### [YOUR TASK]
Only lines containing the string "optional" belong in the answer; copy all of them from the entries.

### [THE INPUT]
::::

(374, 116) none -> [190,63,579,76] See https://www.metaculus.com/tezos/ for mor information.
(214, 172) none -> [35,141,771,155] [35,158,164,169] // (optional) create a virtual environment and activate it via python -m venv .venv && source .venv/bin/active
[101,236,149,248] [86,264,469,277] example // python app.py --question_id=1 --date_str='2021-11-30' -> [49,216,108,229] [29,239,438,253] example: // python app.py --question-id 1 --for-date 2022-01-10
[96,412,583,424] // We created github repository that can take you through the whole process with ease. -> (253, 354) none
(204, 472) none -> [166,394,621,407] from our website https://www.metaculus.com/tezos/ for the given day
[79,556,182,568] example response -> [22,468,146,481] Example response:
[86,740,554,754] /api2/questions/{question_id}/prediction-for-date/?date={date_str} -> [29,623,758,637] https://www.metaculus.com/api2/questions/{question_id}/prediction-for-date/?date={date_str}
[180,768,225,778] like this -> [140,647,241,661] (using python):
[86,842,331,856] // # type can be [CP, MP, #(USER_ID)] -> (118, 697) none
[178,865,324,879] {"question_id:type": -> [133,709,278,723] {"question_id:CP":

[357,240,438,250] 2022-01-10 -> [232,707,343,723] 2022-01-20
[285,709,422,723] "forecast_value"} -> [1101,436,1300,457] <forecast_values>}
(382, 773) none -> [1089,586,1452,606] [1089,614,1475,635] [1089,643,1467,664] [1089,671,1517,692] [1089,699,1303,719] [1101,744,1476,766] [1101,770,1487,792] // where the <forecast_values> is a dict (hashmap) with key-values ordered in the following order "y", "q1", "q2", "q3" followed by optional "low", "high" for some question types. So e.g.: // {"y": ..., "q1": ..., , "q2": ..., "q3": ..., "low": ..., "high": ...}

::::

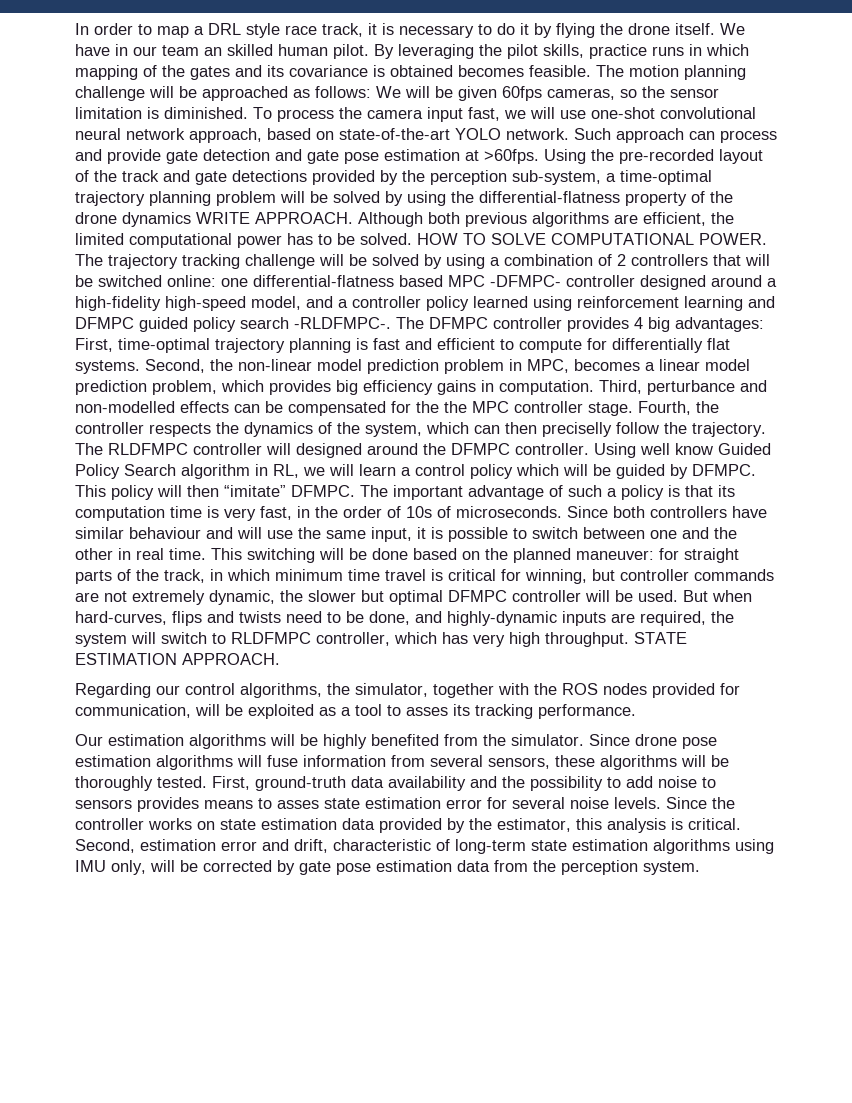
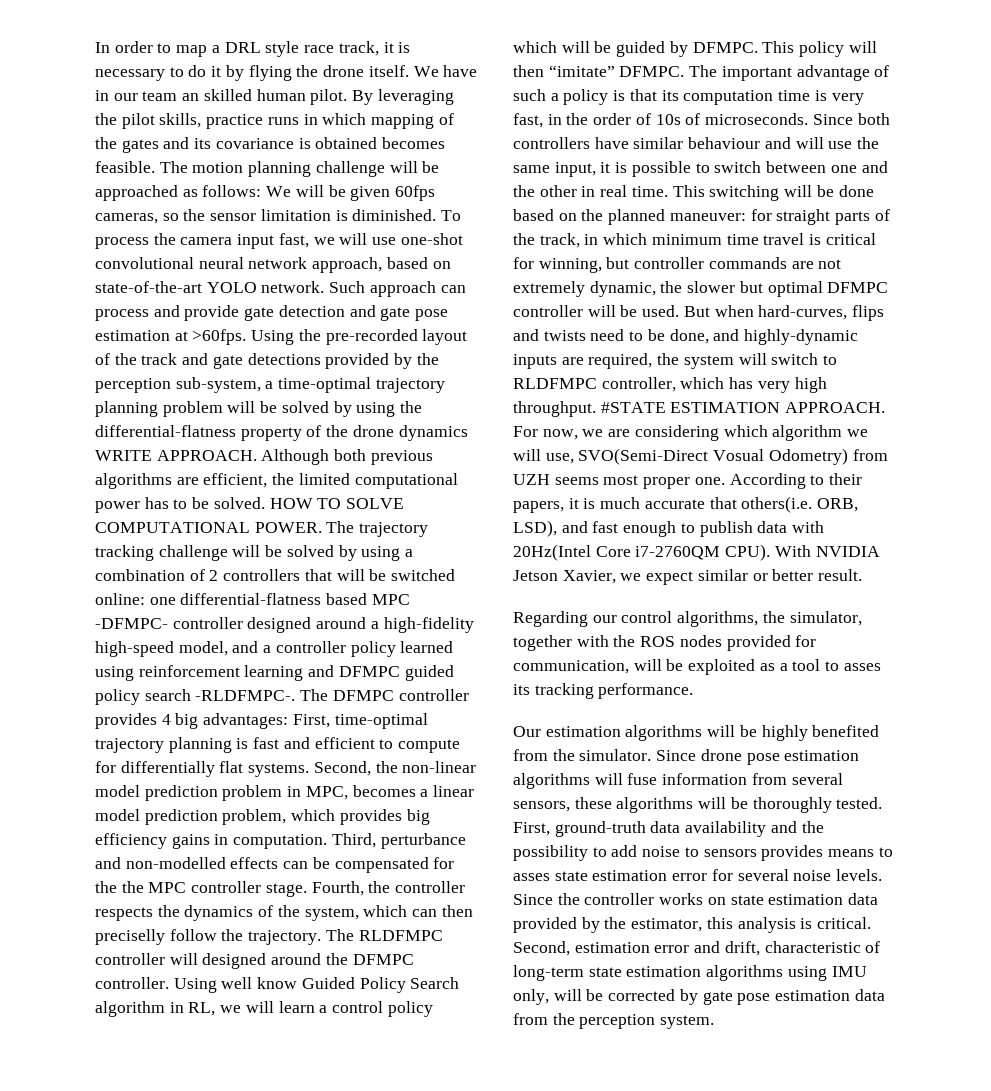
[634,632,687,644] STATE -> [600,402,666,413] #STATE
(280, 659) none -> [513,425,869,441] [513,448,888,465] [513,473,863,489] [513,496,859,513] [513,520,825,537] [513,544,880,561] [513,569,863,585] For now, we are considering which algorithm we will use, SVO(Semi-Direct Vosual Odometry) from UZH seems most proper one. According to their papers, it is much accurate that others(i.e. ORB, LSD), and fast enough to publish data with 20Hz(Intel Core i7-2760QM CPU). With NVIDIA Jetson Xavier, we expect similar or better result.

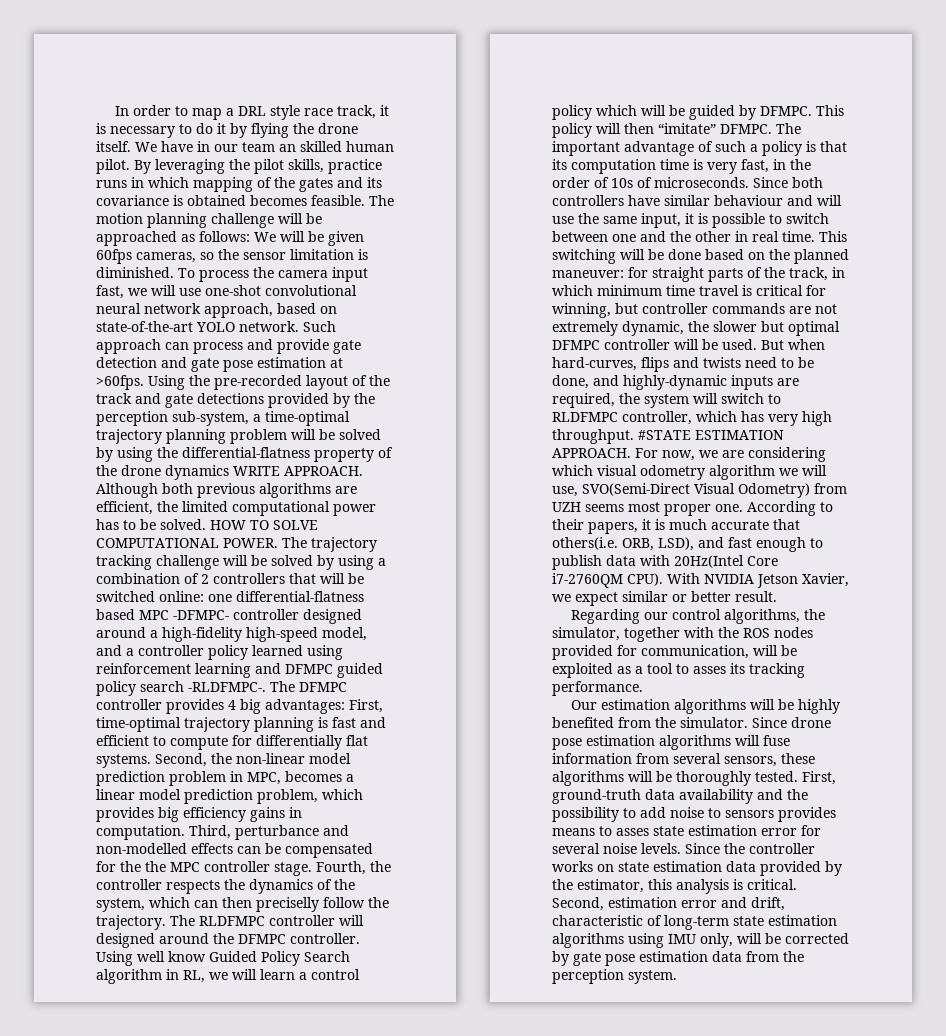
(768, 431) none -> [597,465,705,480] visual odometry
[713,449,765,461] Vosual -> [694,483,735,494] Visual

::::

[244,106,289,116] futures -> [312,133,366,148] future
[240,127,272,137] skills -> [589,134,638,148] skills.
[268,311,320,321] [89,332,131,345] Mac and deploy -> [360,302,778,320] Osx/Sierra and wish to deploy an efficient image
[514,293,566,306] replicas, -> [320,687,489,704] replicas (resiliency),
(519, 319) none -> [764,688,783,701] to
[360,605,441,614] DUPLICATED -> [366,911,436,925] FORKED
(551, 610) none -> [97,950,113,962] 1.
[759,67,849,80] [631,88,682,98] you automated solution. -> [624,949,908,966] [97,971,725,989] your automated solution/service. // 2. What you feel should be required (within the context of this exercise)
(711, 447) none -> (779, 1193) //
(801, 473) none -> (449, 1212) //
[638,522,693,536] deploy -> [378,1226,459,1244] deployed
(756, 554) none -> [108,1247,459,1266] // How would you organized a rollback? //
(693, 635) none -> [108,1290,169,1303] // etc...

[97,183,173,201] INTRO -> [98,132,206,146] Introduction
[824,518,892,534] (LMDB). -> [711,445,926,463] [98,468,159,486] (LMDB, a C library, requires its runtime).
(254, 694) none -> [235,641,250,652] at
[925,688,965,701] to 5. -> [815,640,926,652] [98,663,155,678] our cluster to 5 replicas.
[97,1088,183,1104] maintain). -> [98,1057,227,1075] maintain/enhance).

::::

### [EXPECTED OUTPUT]
(214, 172) none -> [35,141,771,155] [35,158,164,169] // (optional) create a virtual environment and activate it via python -m venv .venv && source .venv/bin/active
(382, 773) none -> [1089,586,1452,606] [1089,614,1475,635] [1089,643,1467,664] [1089,671,1517,692] [1089,699,1303,719] [1101,744,1476,766] [1101,770,1487,792] // where the <forecast_values> is a dict (hashmap) with key-values ordered in the following order "y", "q1", "q2", "q3" followed by optional "low", "high" for some question types. So e.g.: // {"y": ..., "q1": ..., , "q2": ..., "q3": ..., "low": ..., "high": ...}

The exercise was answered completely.